*ABOUT THIS EXERCISE*: Print the lines from the one containing "- Palworld 1.0 - Before You Buy" through the end of the listing below, exactly as written. Any pictures stay out.

*EXERCISE INPUT*:
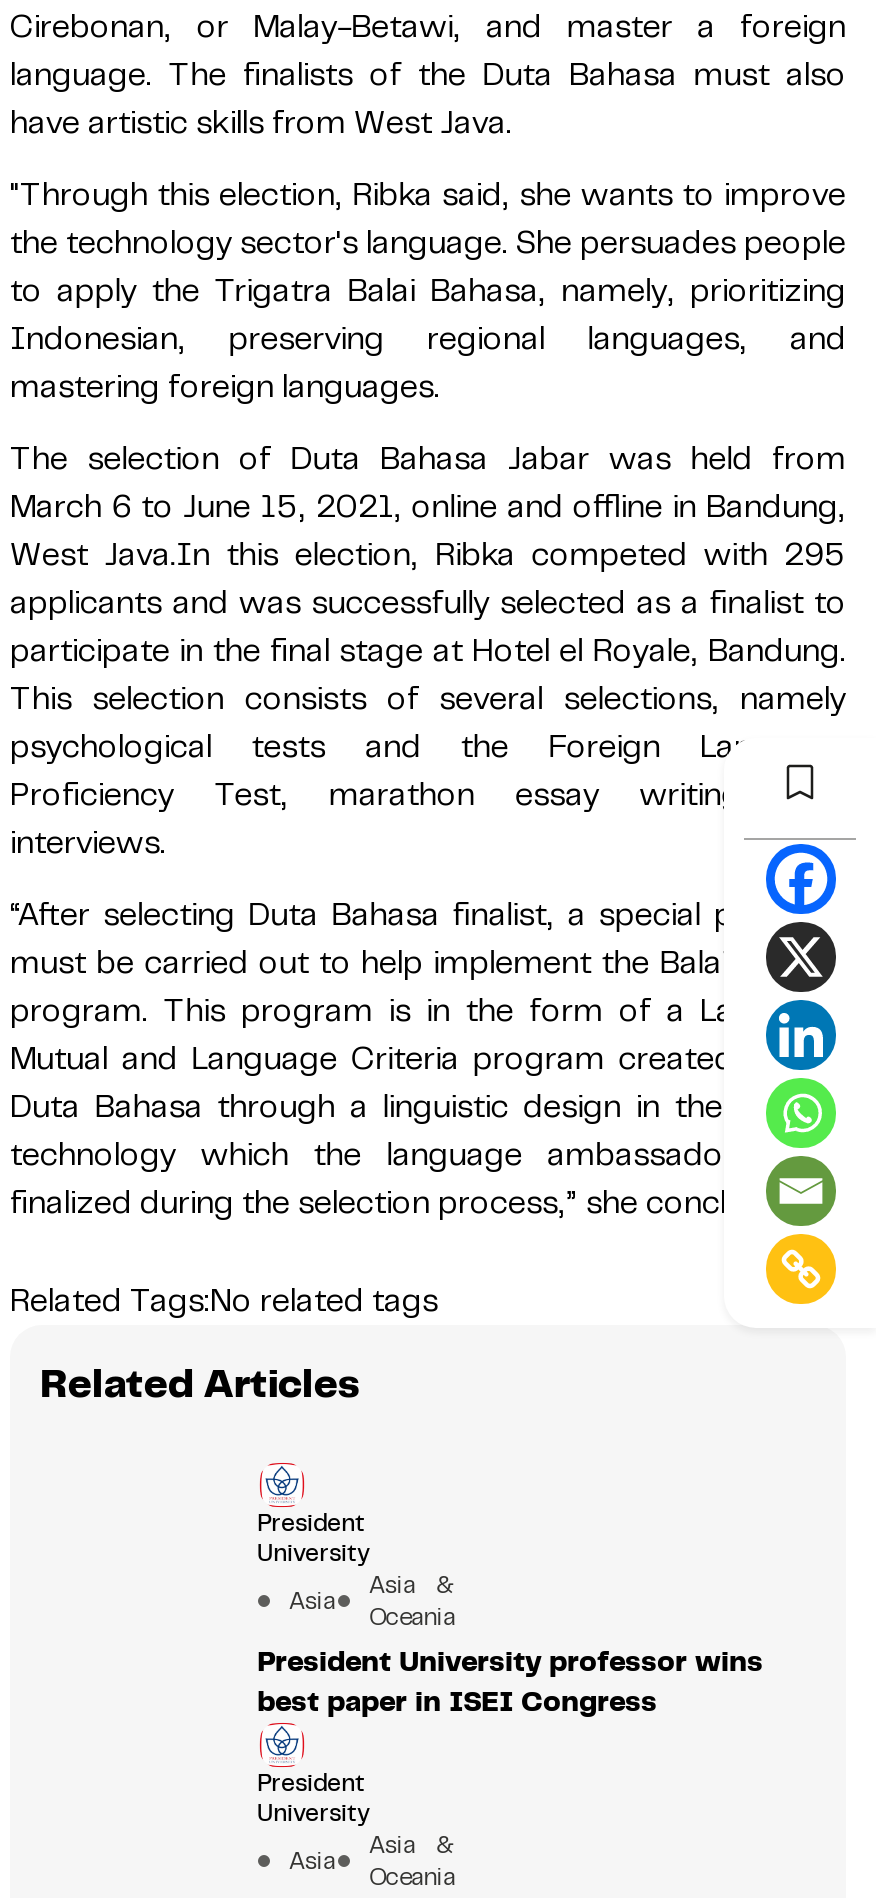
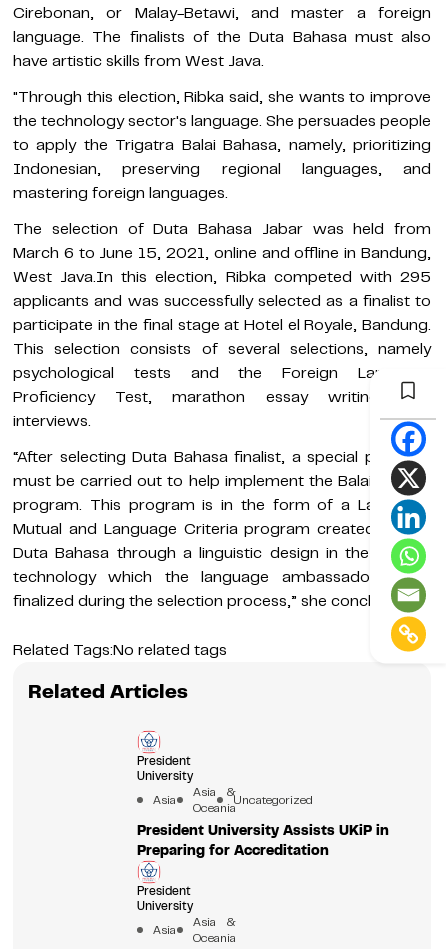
- President University professor wins
- best paper in ISEI Congress
+ Uncategorized
+ President University Assists UKiP in
+ Preparing for Accreditation
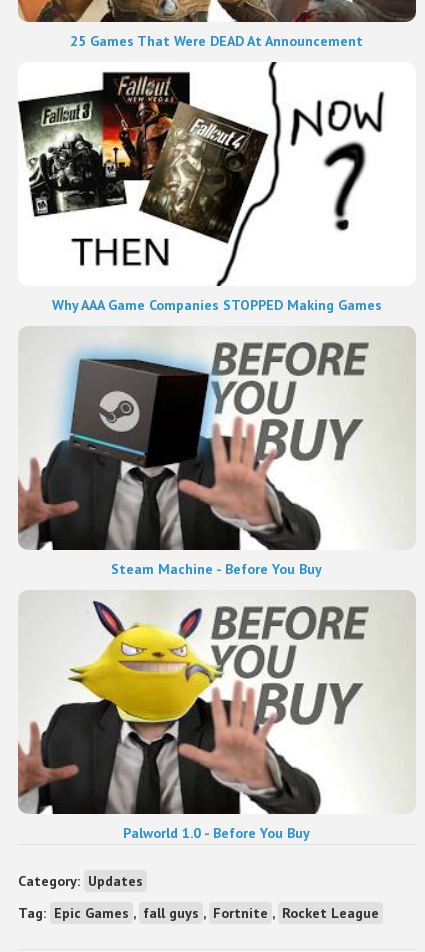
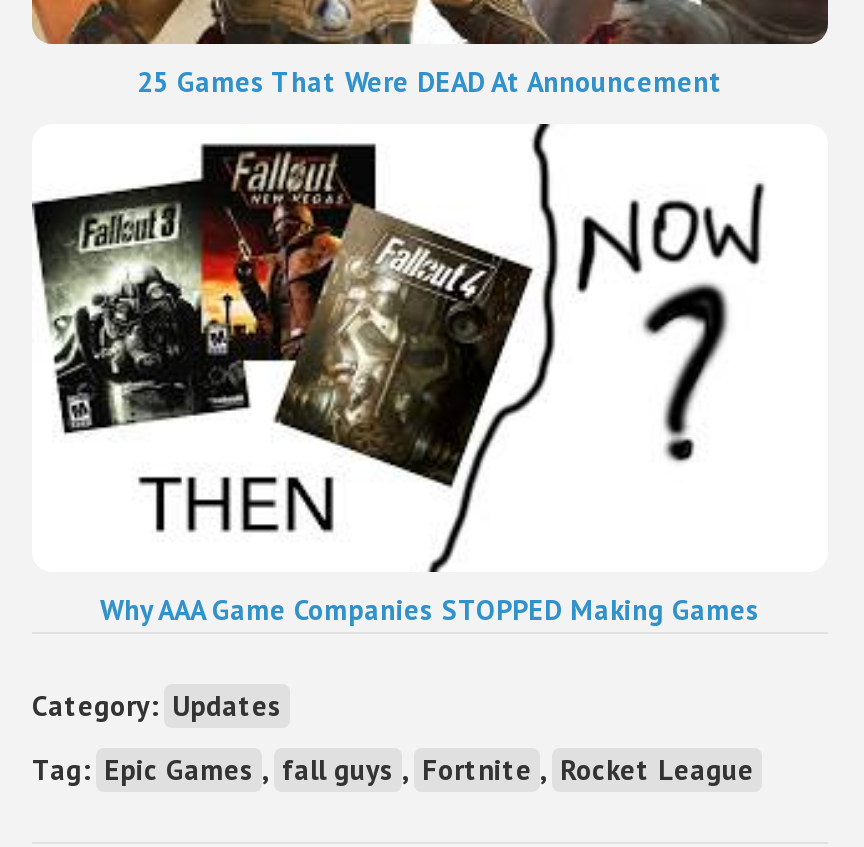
- [image]
- Steam Machine - Before You Buy

- [image]
- Palworld 1.0 - Before You Buy
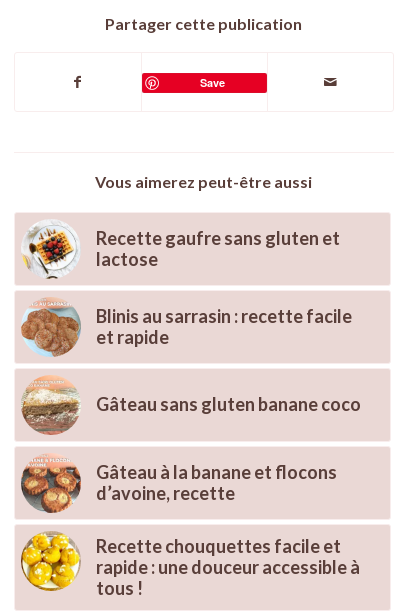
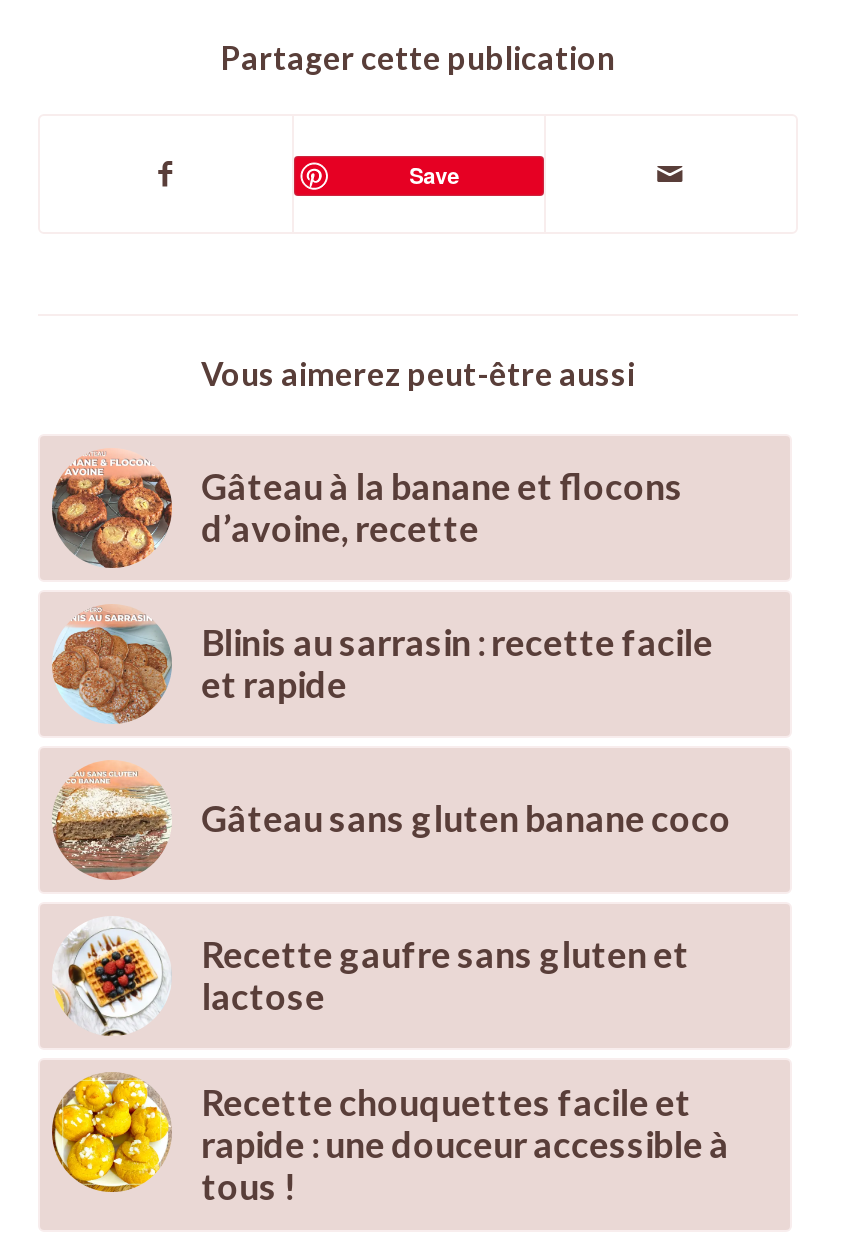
moved down: [image] | Recette gaufre sans gluten et | lactose

moved up: [image] | Gâteau à la banane et flocons | d’avoine, recette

*EXPECTED ANSWER*:
- Palworld 1.0 - Before You Buy
moved down: [image] | Recette gaufre sans gluten et | lactose

moved up: [image] | Gâteau à la banane et flocons | d’avoine, recette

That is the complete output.